THE PROBLEM:
The only acceptable output is every entry, printed exactly.

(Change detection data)
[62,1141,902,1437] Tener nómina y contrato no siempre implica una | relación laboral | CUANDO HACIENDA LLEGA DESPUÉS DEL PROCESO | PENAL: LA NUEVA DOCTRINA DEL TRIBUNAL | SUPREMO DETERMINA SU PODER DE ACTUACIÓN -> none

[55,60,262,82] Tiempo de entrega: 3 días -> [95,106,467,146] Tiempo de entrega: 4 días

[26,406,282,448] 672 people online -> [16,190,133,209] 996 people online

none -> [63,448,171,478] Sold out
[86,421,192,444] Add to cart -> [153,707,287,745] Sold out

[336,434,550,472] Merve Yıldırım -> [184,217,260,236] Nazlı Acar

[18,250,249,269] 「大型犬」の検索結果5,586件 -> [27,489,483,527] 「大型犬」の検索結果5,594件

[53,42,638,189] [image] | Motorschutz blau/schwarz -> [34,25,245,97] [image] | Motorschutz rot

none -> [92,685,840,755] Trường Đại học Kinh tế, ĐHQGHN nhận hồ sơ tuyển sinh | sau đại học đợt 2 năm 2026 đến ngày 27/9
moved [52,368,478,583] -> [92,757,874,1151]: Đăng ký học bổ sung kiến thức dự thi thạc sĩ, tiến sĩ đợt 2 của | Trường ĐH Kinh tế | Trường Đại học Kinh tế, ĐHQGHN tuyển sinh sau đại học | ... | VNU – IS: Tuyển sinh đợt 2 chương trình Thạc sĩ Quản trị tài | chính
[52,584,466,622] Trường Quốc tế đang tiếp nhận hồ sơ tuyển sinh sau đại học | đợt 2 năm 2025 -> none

RESPONSE FOR THIS EXERCISE:
[62,1141,902,1437] Tener nómina y contrato no siempre implica una | relación laboral | CUANDO HACIENDA LLEGA DESPUÉS DEL PROCESO | PENAL: LA NUEVA DOCTRINA DEL TRIBUNAL | SUPREMO DETERMINA SU PODER DE ACTUACIÓN -> none

[55,60,262,82] Tiempo de entrega: 3 días -> [95,106,467,146] Tiempo de entrega: 4 días

[26,406,282,448] 672 people online -> [16,190,133,209] 996 people online

none -> [63,448,171,478] Sold out
[86,421,192,444] Add to cart -> [153,707,287,745] Sold out

[336,434,550,472] Merve Yıldırım -> [184,217,260,236] Nazlı Acar

[18,250,249,269] 「大型犬」の検索結果5,586件 -> [27,489,483,527] 「大型犬」の検索結果5,594件

[53,42,638,189] [image] | Motorschutz blau/schwarz -> [34,25,245,97] [image] | Motorschutz rot

none -> [92,685,840,755] Trường Đại học Kinh tế, ĐHQGHN nhận hồ sơ tuyển sinh | sau đại học đợt 2 năm 2026 đến ngày 27/9
moved [52,368,478,583] -> [92,757,874,1151]: Đăng ký học bổ sung kiến thức dự thi thạc sĩ, tiến sĩ đợt 2 của | Trường ĐH Kinh tế | Trường Đại học Kinh tế, ĐHQGHN tuyển sinh sau đại học | ... | VNU – IS: Tuyển sinh đợt 2 chương trình Thạc sĩ Quản trị tài | chính
[52,584,466,622] Trường Quốc tế đang tiếp nhận hồ sơ tuyển sinh sau đại học | đợt 2 năm 2025 -> none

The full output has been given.